* _DIRECTIONS_
At the line containing "Received passes, 2024-02-03: none -> 10", begin setting down the entries exactly, and stop only after the last line.
= Beginning of Section =
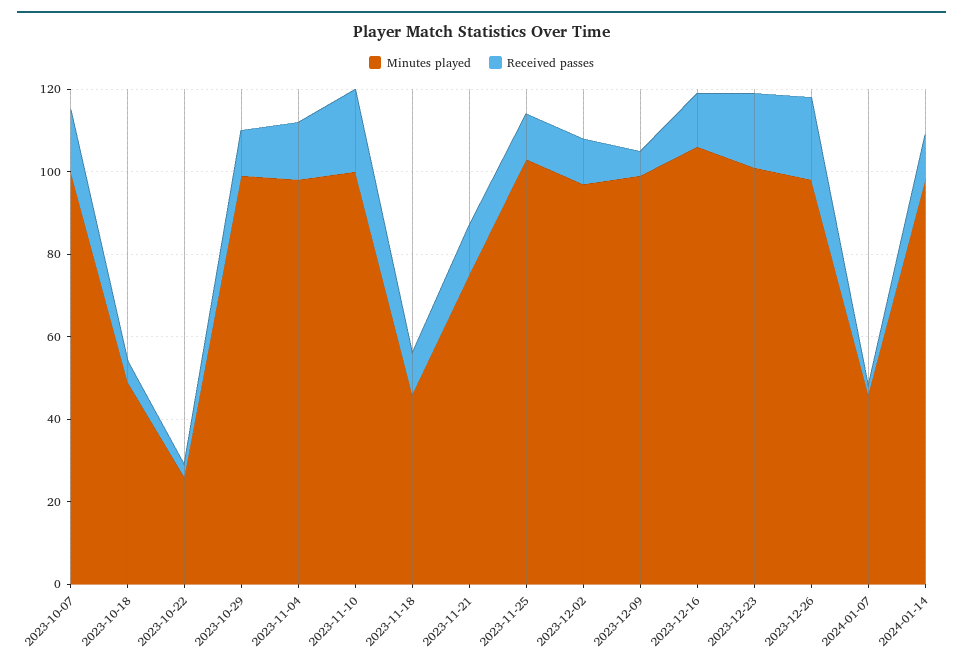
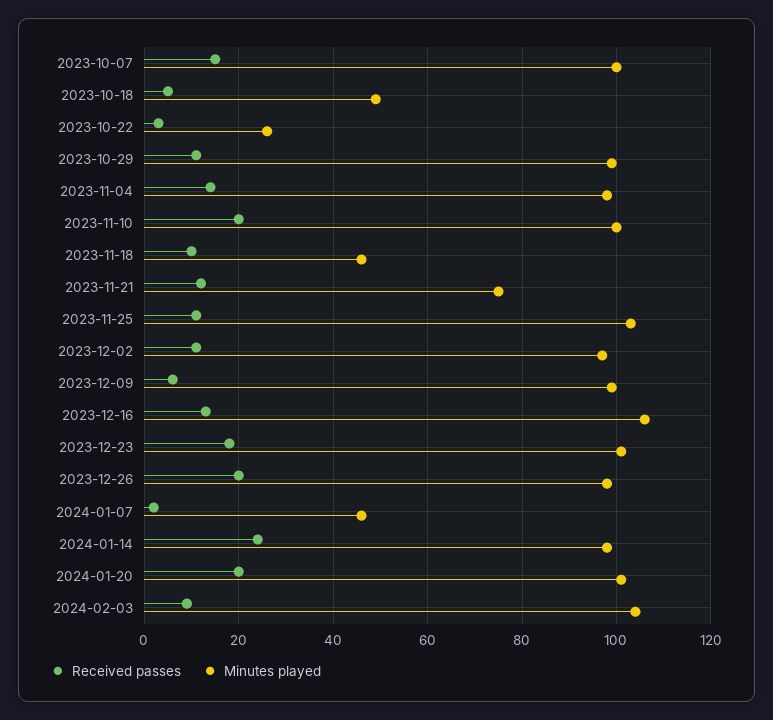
Received passes, 2024-01-14: 10 -> 25
Received passes, 2024-01-20: none -> 20
Minutes played, 2024-01-20: none -> 100
Received passes, 2024-02-03: none -> 10
Minutes played, 2024-02-03: none -> 105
= End of Section =
* _ANSWER FOR THE TASK_
Received passes, 2024-02-03: none -> 10
Minutes played, 2024-02-03: none -> 105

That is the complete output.